Cynthia Smith, a reference specialist in the Geography and Map Division, wrote a short piece about this lunar map for the Library of Congress Magazine. It’s been expanded here.
The Soviet Union demonstrated its early lead in the Cold War space race with the United States with the launch of the satellite Sputnik 1 in 1957. They continued to develop their space program and, in April 1961, Soviet cosmonaut Yuri Gagarin became the first human to orbit the Earth.
The orbit was a dicey proposition. Nearly half of Soviet rocket launches had failed. A launch pad explosion in 1960 had killed dozens of people, perhaps more than 1o0. Somehow, Gagarin was preternaturally calm on April 12, the morning of his launch. His pulse rate was just 64 a few minutes before liftoff. Then the rockets kicked in on Vostok 1, his ship, sending him just beyond the Earth’s atmosphere.
His single orbit took just under two hours. It was not a good ride. He thought he was going to burn to death during reentry. He could seem flames licking the outside of his ship. “I’m burning,” he told ground control. “Goodbye, comrades.”
The flames were just burning plasma, though. Gagarin’s capsule spun wildly, the result of coming in too fast, nearly causing him to black out. But he managed to eject from the capsule, as planned, at about 23,000 feet, still in his space suit, and land safely in a field in the Saratov Oblast, near the Volga River.
He instantly became a Soviet hero and an international celebrity.

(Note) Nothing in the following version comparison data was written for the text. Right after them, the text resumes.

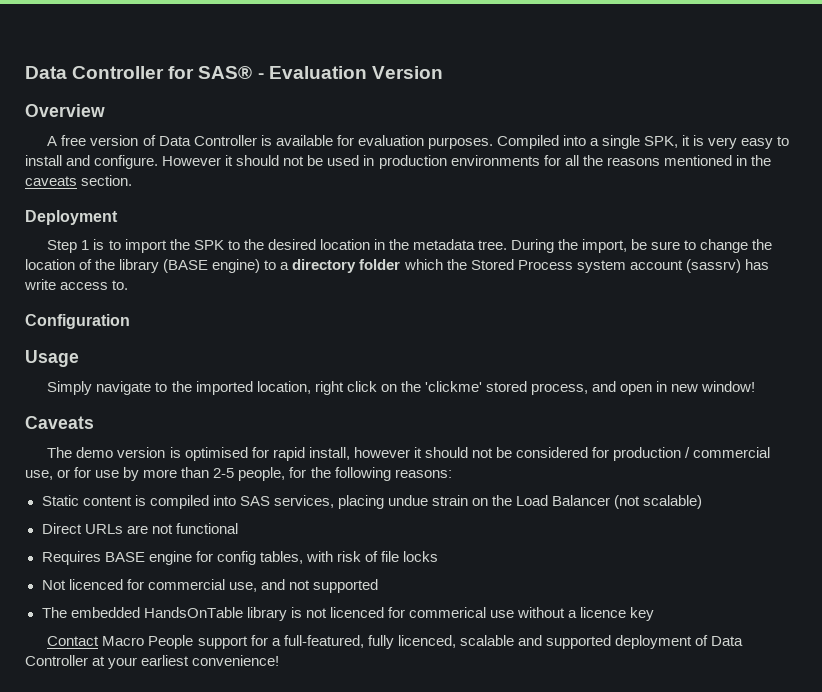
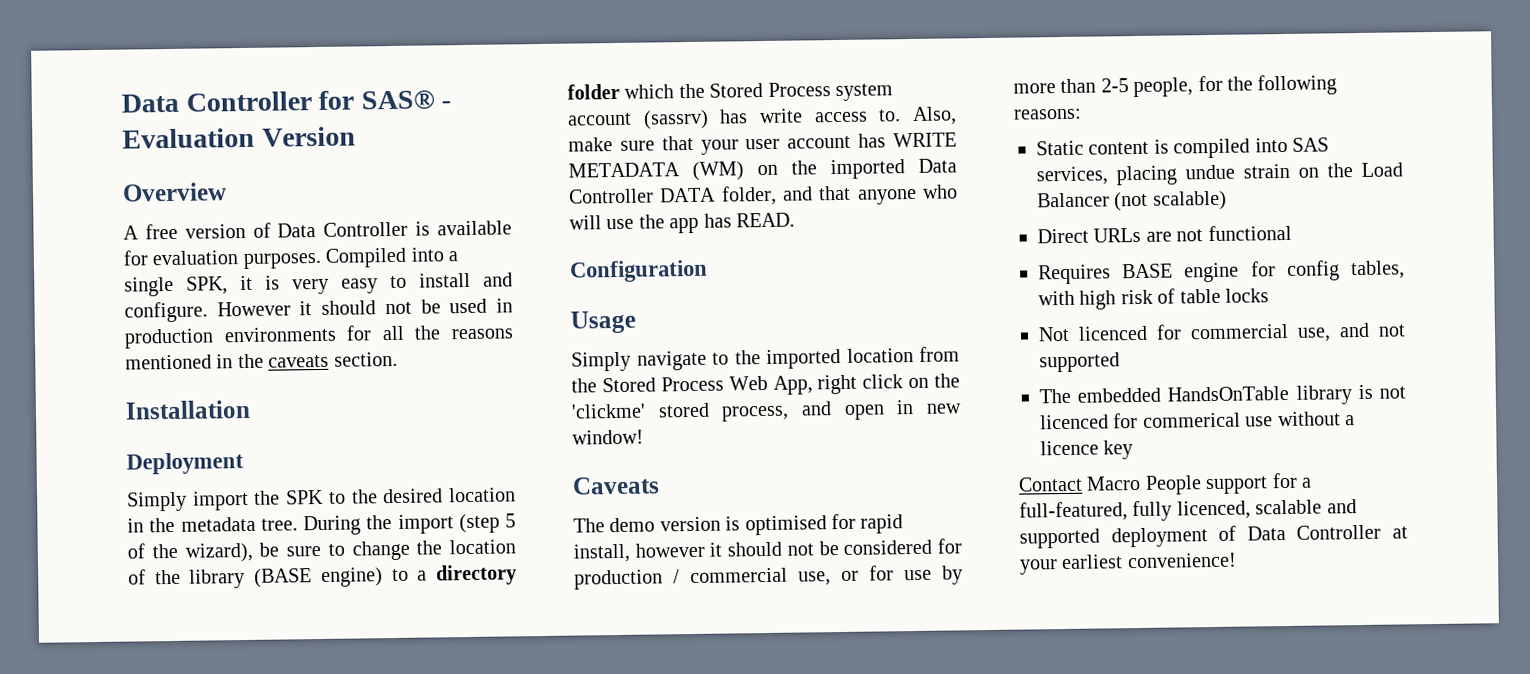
(133, 180) none -> [125,399,251,420] // Installation
[47,239,121,253] Step 1 is to -> [127,491,187,512] Simply
[582,239,628,253] import, -> [397,513,516,534] [127,542,253,563] import (step 5 of the wizard),
(129, 285) none -> [912,106,958,125] [568,132,957,155] [568,158,957,181] [569,184,958,206] [569,212,795,234] Also, make sure that your user account has WRITE METADATA (WM) on the imported Data Controller DATA folder, and that anyone who will use the app has READ.
[256,381,311,394] location, -> [846,346,960,363] [571,375,813,395] location from the Stored Process Web App,
(333, 556) none -> [1079,290,1117,310] high
[380,551,399,562] file -> [1179,288,1221,304] table

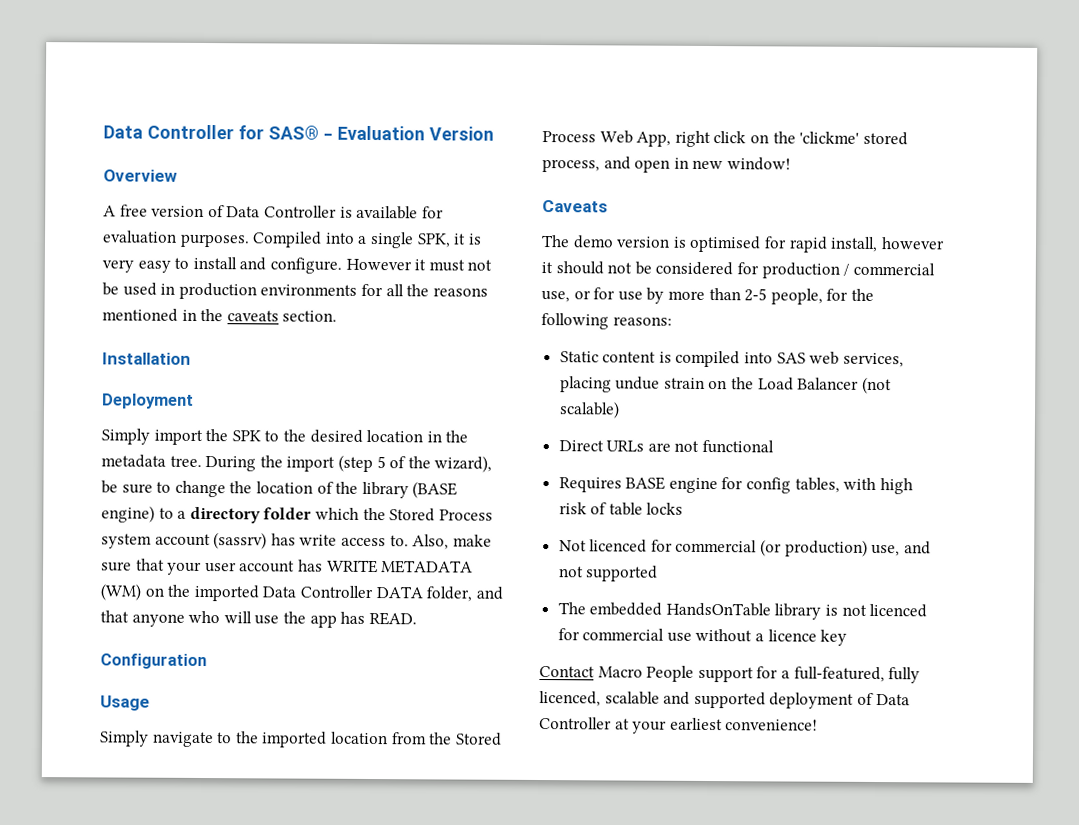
[321,300,377,315] should -> [428,259,465,272] must
(1329, 144) none -> [809,351,840,365] web
(1289, 331) none -> [760,539,868,557] (or production)
[1142,412,1241,428] commerical -> [582,628,665,641] commercial

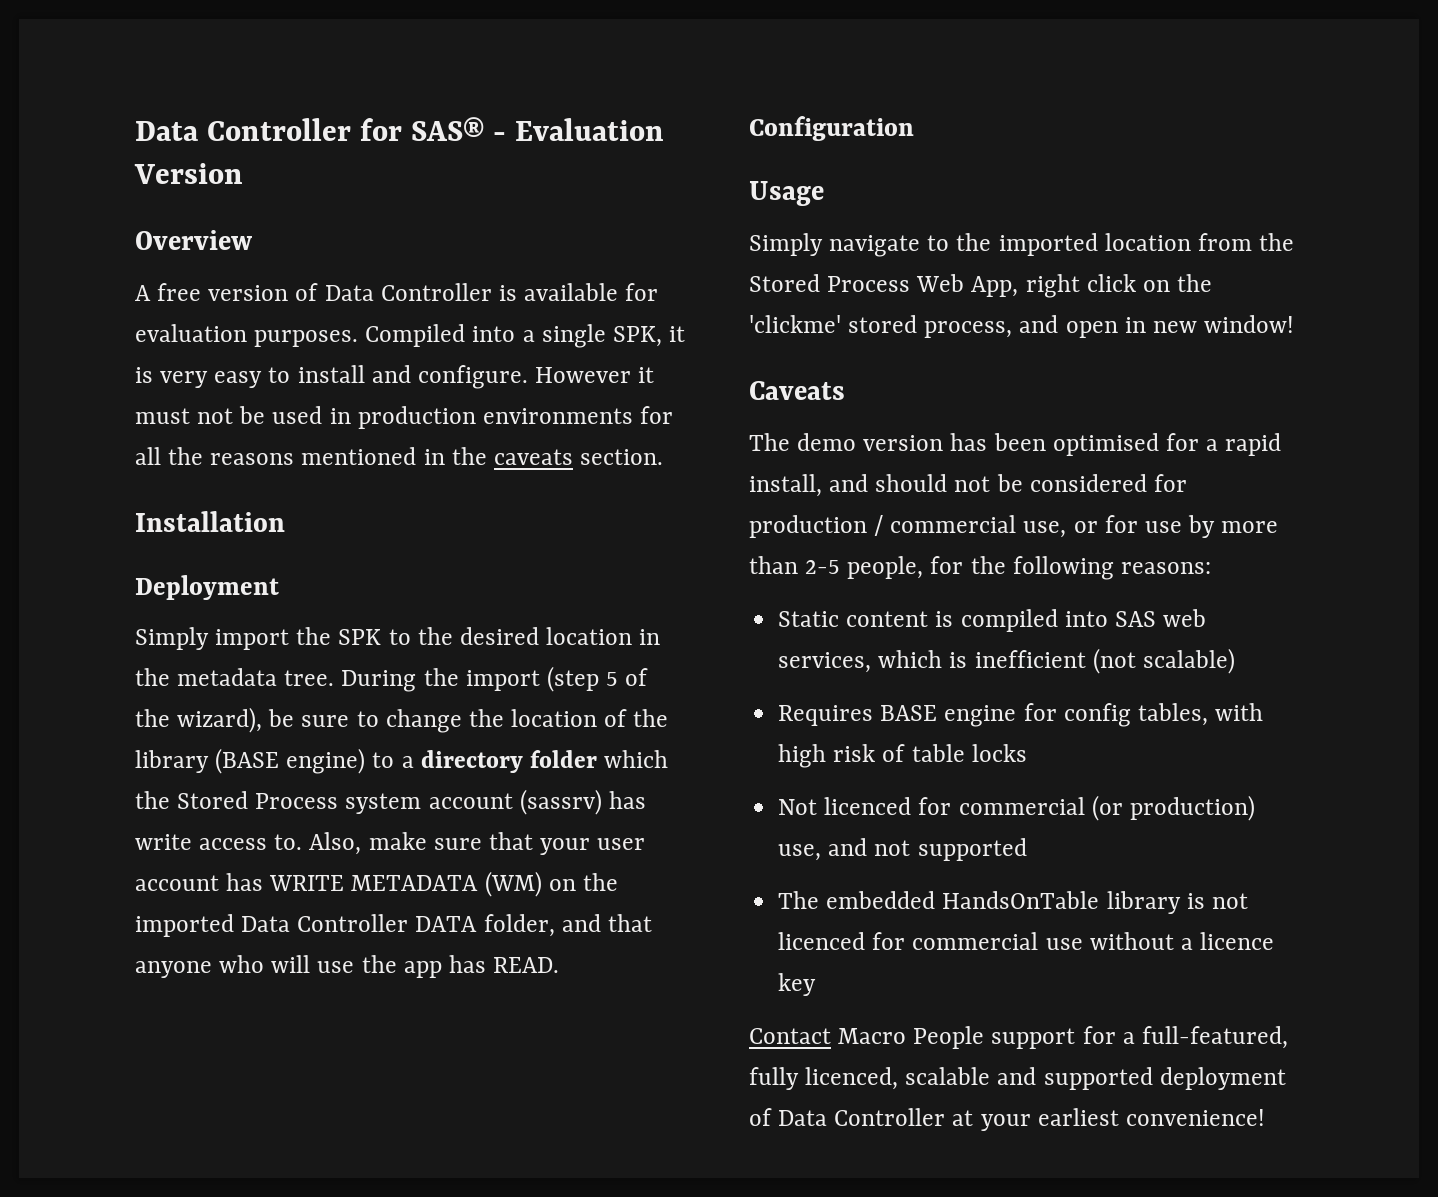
[672,236,687,248] is -> [950,433,1046,451] has been
(787, 242) none -> [1206,439,1219,451] a
[880,237,945,250] [541,262,553,274] however it -> [829,474,869,492] and
[559,376,892,395] [558,401,620,419] [558,439,775,454] placing undue strain on the Load Balancer (not scalable) // Direct URLs are not functional -> [878,648,1235,674] which is inefficient (not scalable)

Nowhere outside of the Soviet Union did his name resonate more than in the United States, where space flight was in its infancy. So galling was Gagarin’s success that President John F. Kennedy went before a joint session of Congress a month later, laying out an astonishing goal: The U.S. would put astronauts on the moon by the end of the decade, he said.
That speech set off one of the most ambitious American scientific projects of the 20th century. Early on, the mission needed a detailed map of the moon, to see where this proposed flight might land. To that end, the Aeronautical Chart and Information Center of the U.S. Air Force compiled the above lunar photo mosaic map in November 1962, using remote sensing imagery. Scientists and photographers had drawn and photographed the moon, dating back to the 17th century. But this was a project that needed a cartographer’s scientific skillset, as the National Geo Spatial–Intelligence Agency (the ACIC’s descendant) points out in a post about their work on the mission.
“Accurate coordinates of the sites needed to be determined in a coordinate system consistent with accurate vehicle orbit information,” said John Unruh, a former ACIC cartographer and scientist. The agency would go on to create hundreds of maps for the Apollo missions, including 3-D plastic models of the moon’s surface at proposed landing sites.
The following years were dangerous ones for both nation’s space programs.
On Jan. 27, 1967, three U.S. astronauts — Gus Grissom, Edward White II and Roger B. Chaffee — were killed when their Apollo 1 capsule caught fire during a training exercise at Cape Canaveral, Florida.
Three months later, Soviet cosmonaut Vladimir Komarov was killed during an orbiting mission in a very flawed spaceship. His capsule hurtled back to Earth, its parachutes failing to open, killing him on impact. Intercepted radio communications showed that, as the module fell, he was screaming in rage at Soviet space officials for sending him on a doomed mission. Then, on March 27, 1968, Gagarin himself was killed in a training jet exercise.
The Apollo 11 Command Module. Photo: Smithsonian Institution.
Still, less than 16 months later, on July 20, 1969, Apollo 11 astronauts Neil Armstrong and Buzz Aldrin became the first humans to land on the moon — an achievement once considered impossible and a demonstration of the United States’ now commanding lead in the space race. The landing module was put down in the Sea of Tranquility, a flat plain of dark lava that is roughly 700 kilometers in diameter. You can see it on the map above, just to the right of the middle center, as a broad, darker section that extends at a downward angle. It is to the left of the large round crater at center right.
It was there, with the help of a map made 238,900 miles away, that Armstrong took his “one small step” that was a “giant leap” for mankind.